Soldier's Obsession

Soldier's Obsession

Chapter One - Caught

She had done this twice before.

The first time, she had made it as far as the river crossing — two days of travel, a bribed stable hand, and a change of clothes that smelled like someone else's life. They caught her at the bank. The water had been too high to cross, and she'd wasted twenty minutes looking for a shallower point, and that twenty minutes was all they needed.

The second time, she made it five days. Five whole days of moving at night and sleeping in barns and eating things she'd rather not name. Her contact was supposed to meet her at a wayhouse in Drevlock. He didn't come. He sent someone else — a man with a Caen seal on his ring and an apologetic expression that she wanted to remove from his face with her bare hands.

The third time, she told herself, would be different. The third time she had planned for every variable.

She had not planned for Edgar.

...****************...

She heard him before she saw him — not footsteps, nothing so obvious. Just a shift in the quality of the dark behind her. A stillness that was too deliberate to be natural.

She ran.

Forty steps to the tree line.

She counted them the way her father had taught her to count when she was frightened — one breath per step, keep the lungs full, don't let panic eat the oxygen. She'd been counting her way through terrifying things since she was six years old. She was counting now.

Thirty steps.

Twenty.

A hand closed around her arm.

Not rough. That was the first thing that broke her rhythm. She'd been braced for rough — had her elbow already moving, her weight already shifting — and the grip was firm, but it wasn't cruel, and the surprise of that cost her the half-second she needed.

She spun anyway. Swung. He caught that too, one large hand enclosing her fist, and then they were face to face in the gray pre-dawn dark, and she was breathing hard and furious and he was—

Calm.

Looking at her the way you looked at a storm you'd been informed of in advance.

Inconvenient. Manageable. Expected.

"Ysolde of Rhen," he said.
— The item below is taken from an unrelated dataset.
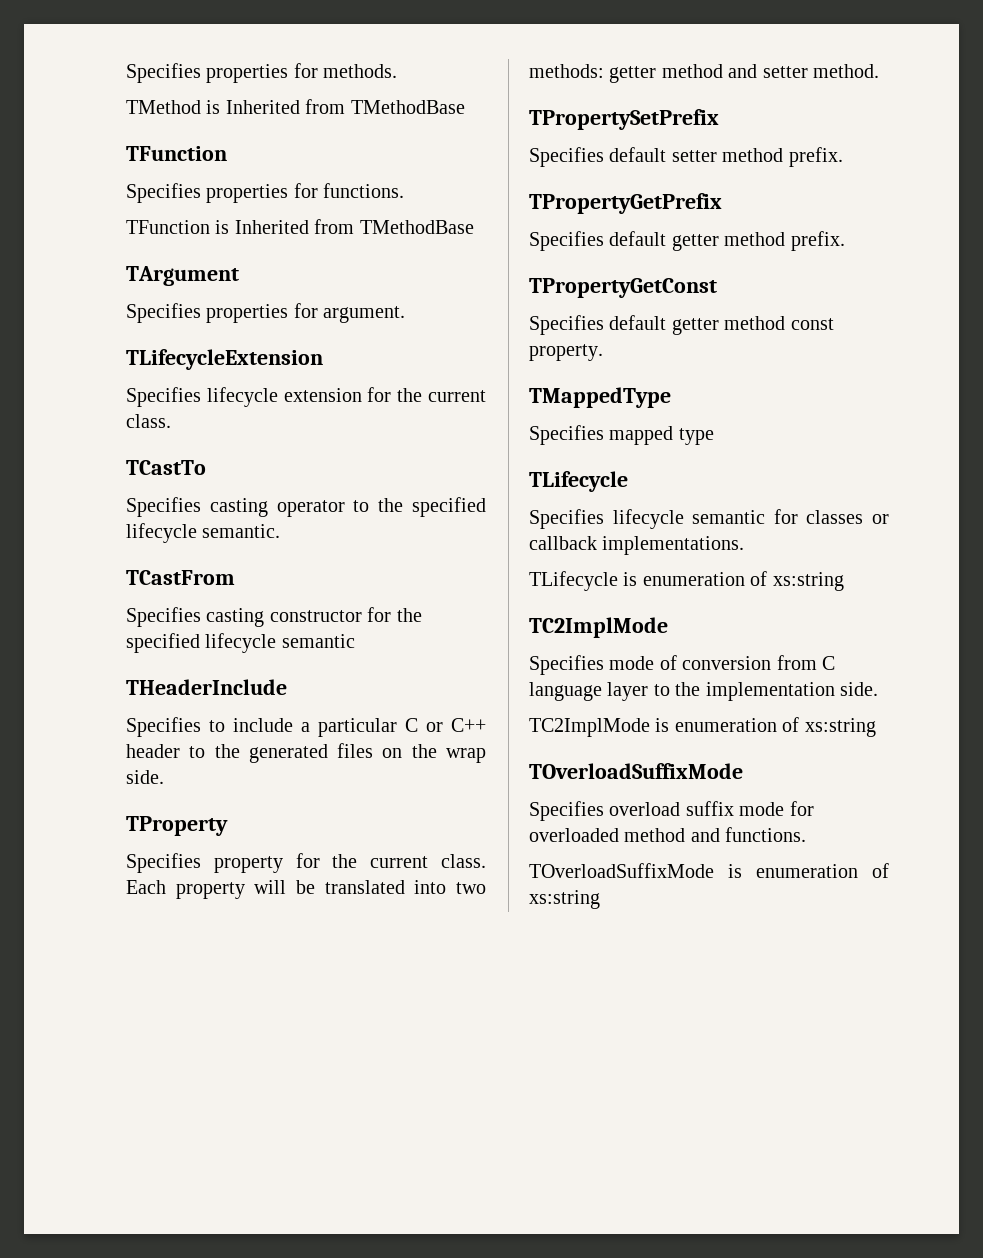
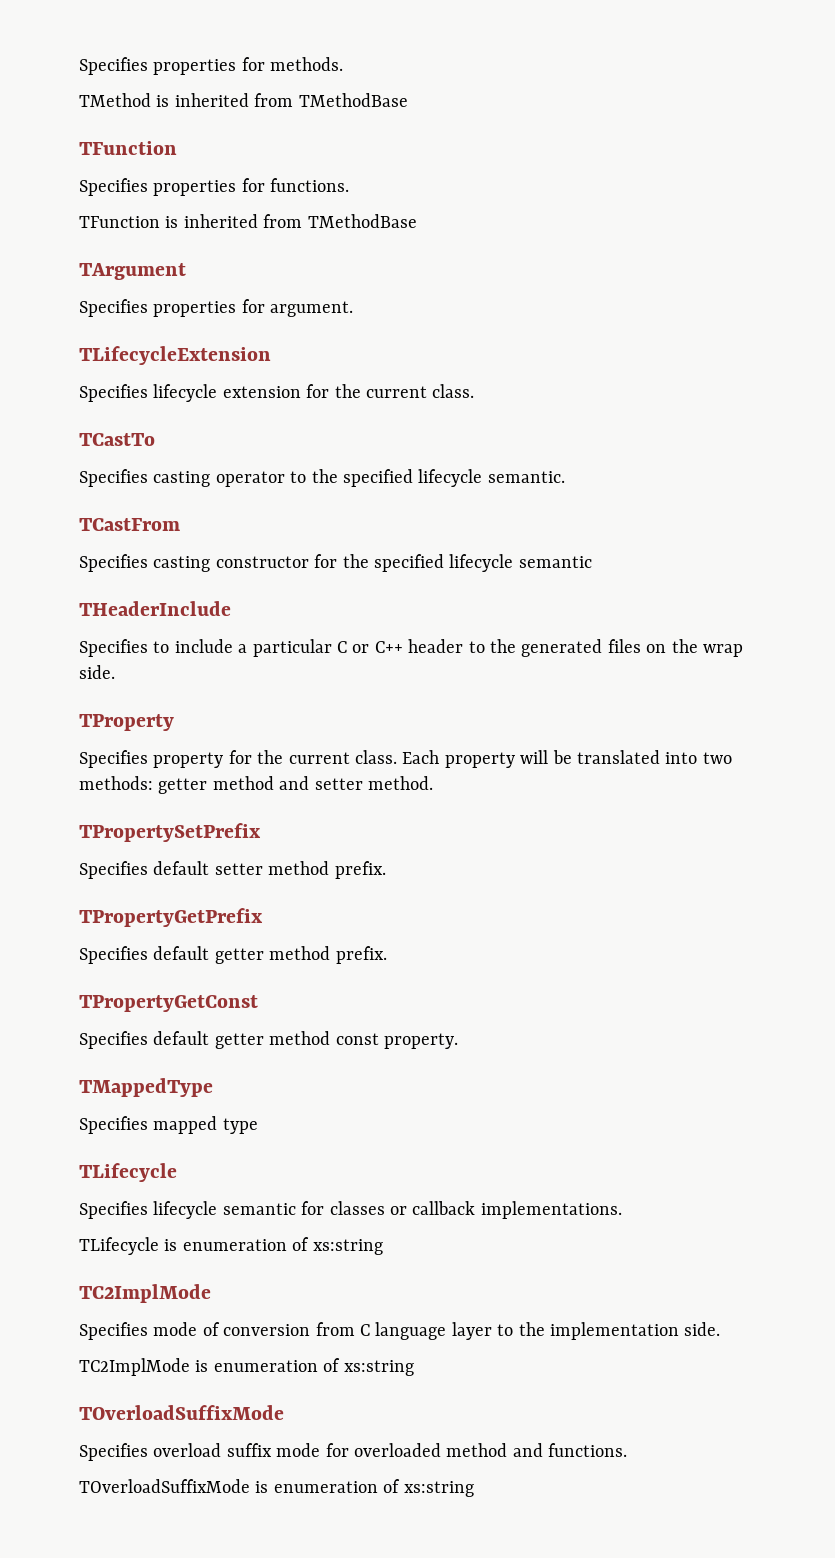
[225,100,300,114] Inherited -> [174,93,249,107] inherited
[234,220,309,234] Inherited -> [183,214,258,228] inherited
Not a question.

"Let go of me."

"No."

Just that. Simple as a closed door.

She looked at him properly. Younger than she'd imagined — late twenties, brown hair damp at the temples, jaw set, gray eyes that were some entirely unremarkable color that somehow didn't feel unremarkable at all. He wore a soldier's coat. No insignia she recognized, but that meant nothing. Lord Caen's reach was long and his men were careful about visibility.

"How much is he paying you?" she asked.

"Enough."

"I'll double it."

"You don't have—"

"I have money. A significant amount, in fact. I've been saving it for three years." She kept her voice flat, clinical. The same voice she used when she told families things they didn't want to hear. Steady. Unsentimental. "Name a number."

Something moved across his face. Not the thing she'd hoped for — not calculation, not temptation. Something closer to regret.

"It's not about the money," he said.

"Everything is about money."

"Not this."

She stared at him. He hadn't let go of her wrist, but he wasn't gripping it either — just holding it, the way you held something you didn't want to drop.

"Then what?" she said. "Loyalty? To a man like Caen? You're loyal to—"

"Your brother," he said quietly. "Aldous. If you don't arrive, Lord Caen collects the debt another way. Through him."

The trees were right there. The dark and the escape and the rest of her life, right there.

She went completely still.

"He told you to say that," she said.

"It's the truth."

"It's a strategy. It's—"

"I know what your brother owes," he said. "I've seen the ledger. It's not recoverable. Not without you arriving."

She breathed in through her nose, once. The trees blurred slightly. She fixed her eyes on a point past his shoulder and breathed out.

Aldous. Stupid, soft, well-meaning Aldous who had never once in his life understood the weight of the things he agreed to.

"What's your name?" she said finally.

"Edgar."

"That's a terrible name."

The faintest thing moved at the corner of his mouth. Not quite a smile. The ghost of one, maybe.

"I know," he said.

She looked at the trees one more time. Then she turned away from them.

Every step back felt like swallowing glass.

She had two more plans.

She'd built them carefully, in the quiet hours, against exactly this possibility. She just needed him to stop watching her long enough to use one.

And she was already working out, with the cold methodical part of her mind that never stopped working, even now, even here, exactly how long that would take.